(Data to process begins)
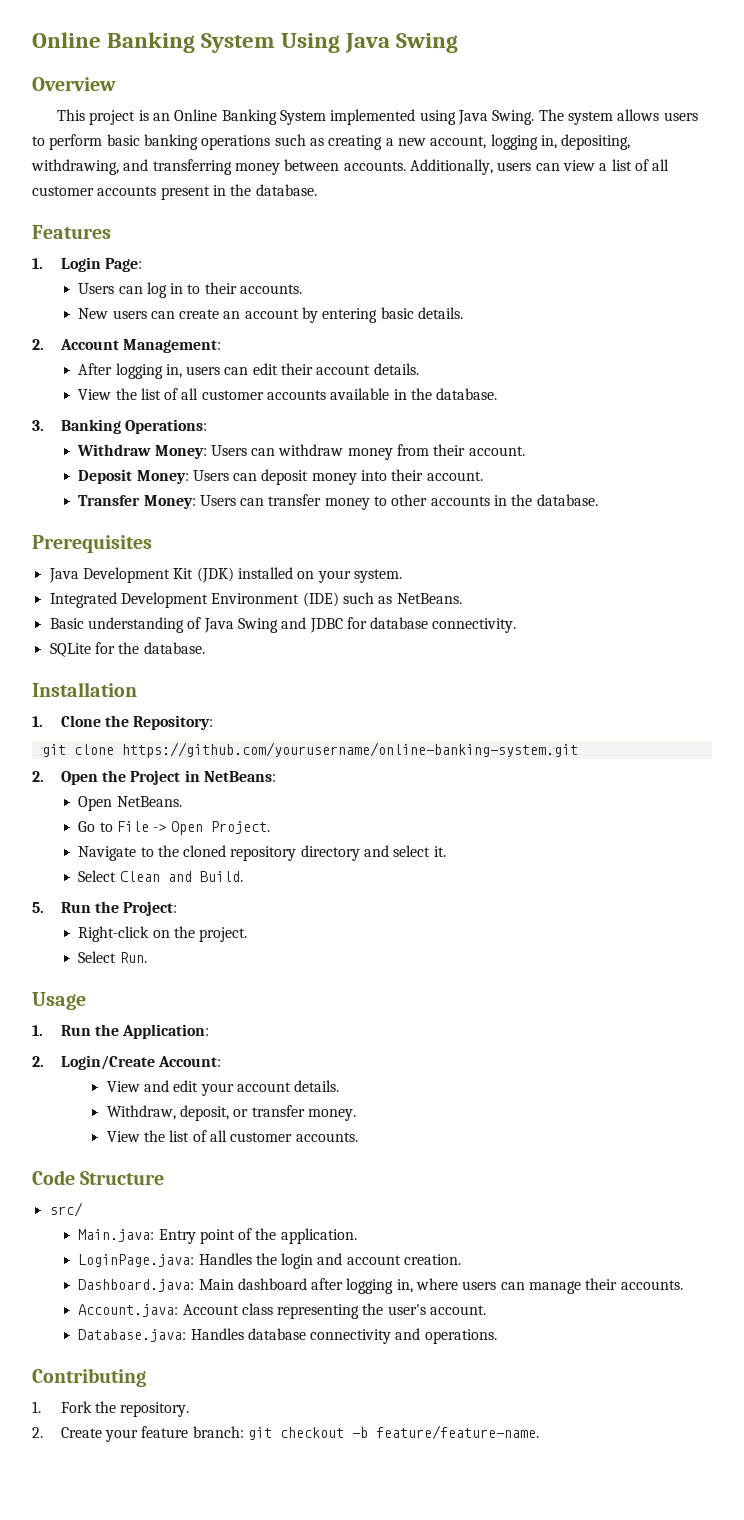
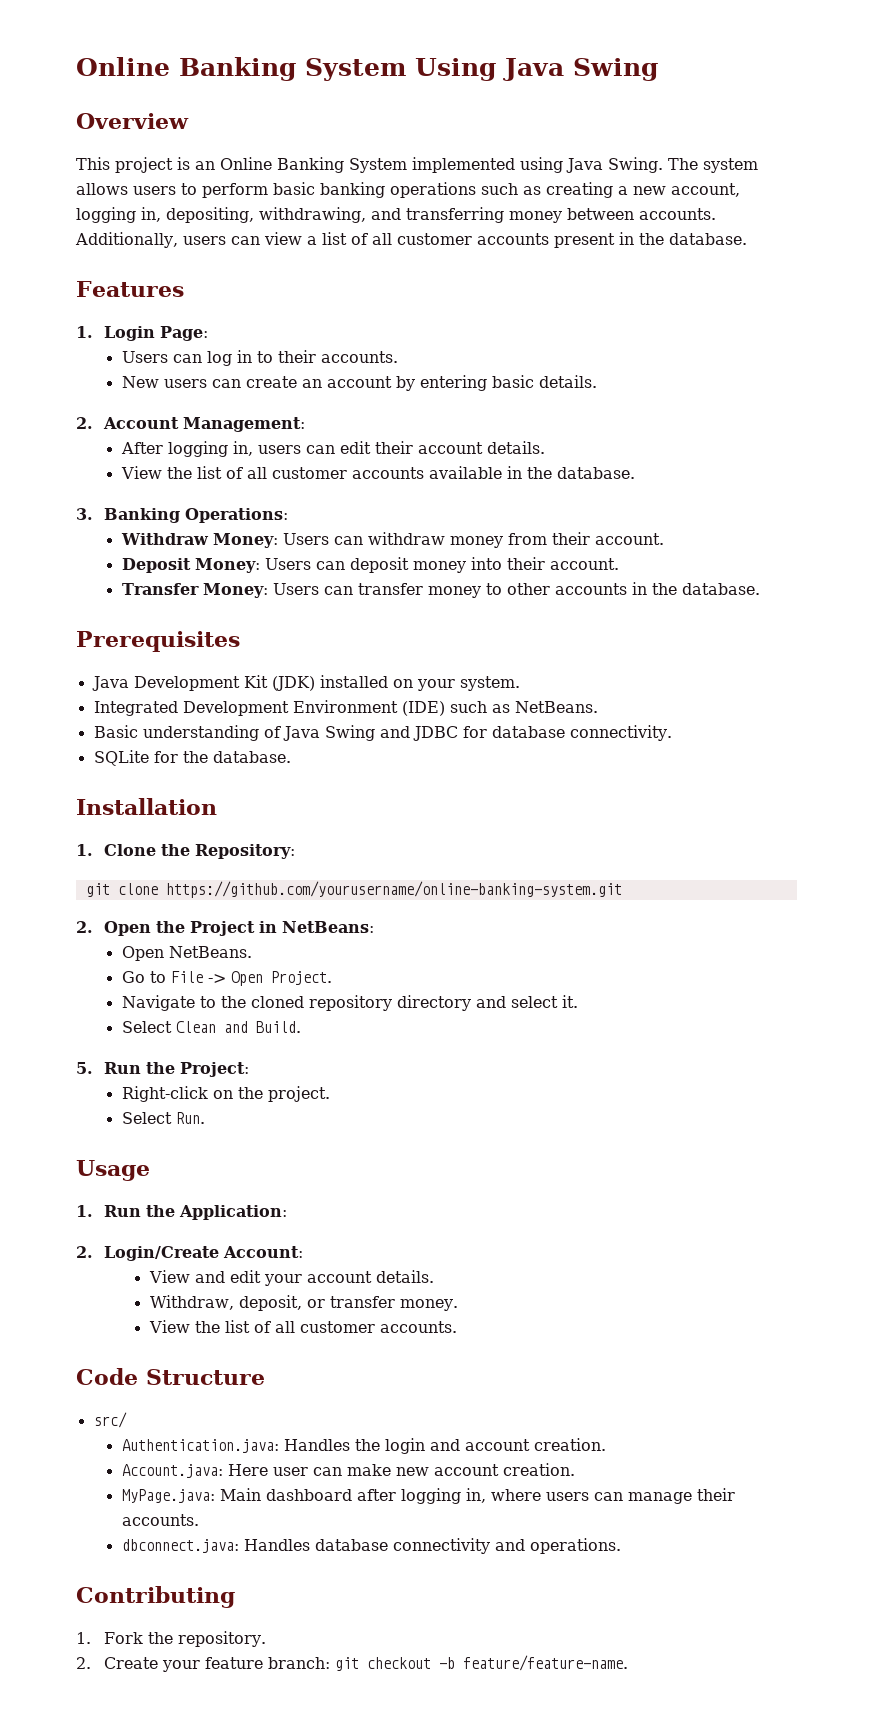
- Main.java: Entry point of the application.
- LoginPage.java: Handles the login and account creation.
+ Authentication.java: Handles the login and account creation.
- Dashboard.java: Main dashboard after logging in, where users can manage their accounts.
+ Account.java: Here user can make new account creation.
+ MyPage.java: Main dashboard after logging in, where users can manage their accounts.
- Account.java: Account class representing the user's account.
- Database.java: Handles database connectivity and operations.
+ dbconnect.java: Handles database connectivity and operations.

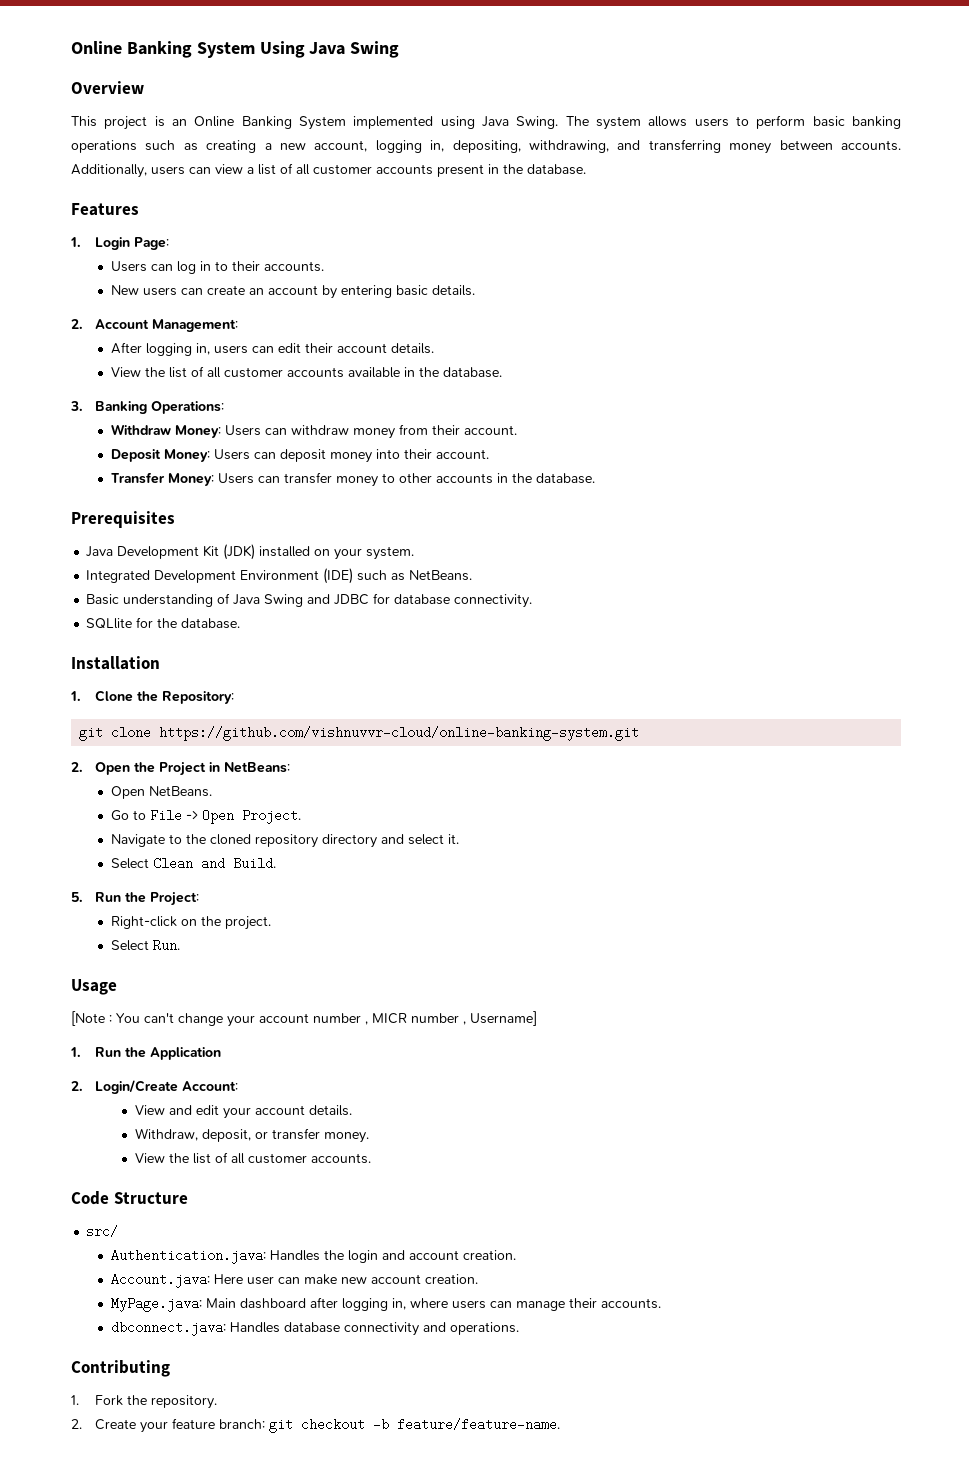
- SQLite for the database.
+ SQLlite for the database.
- git clone https://github.com/yourusername/online-banking-system.git
+ git clone https://github.com/vishnuvvr-cloud/online-banking-system.git
+ [Note : You can't change your account number , MICR number , Username]
- 1. Run the Application:
+ 1. Run the Application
(Data to process ends)
● Task directions:
The whole listing above must be duplicated word for word, apart from its pictures.

● Final answer:
- Main.java: Entry point of the application.
- LoginPage.java: Handles the login and account creation.
+ Authentication.java: Handles the login and account creation.
- Dashboard.java: Main dashboard after logging in, where users can manage their accounts.
+ Account.java: Here user can make new account creation.
+ MyPage.java: Main dashboard after logging in, where users can manage their accounts.
- Account.java: Account class representing the user's account.
- Database.java: Handles database connectivity and operations.
+ dbconnect.java: Handles database connectivity and operations.

- SQLite for the database.
+ SQLlite for the database.
- git clone https://github.com/yourusername/online-banking-system.git
+ git clone https://github.com/vishnuvvr-cloud/online-banking-system.git
+ [Note : You can't change your account number , MICR number , Username]
- 1. Run the Application:
+ 1. Run the Application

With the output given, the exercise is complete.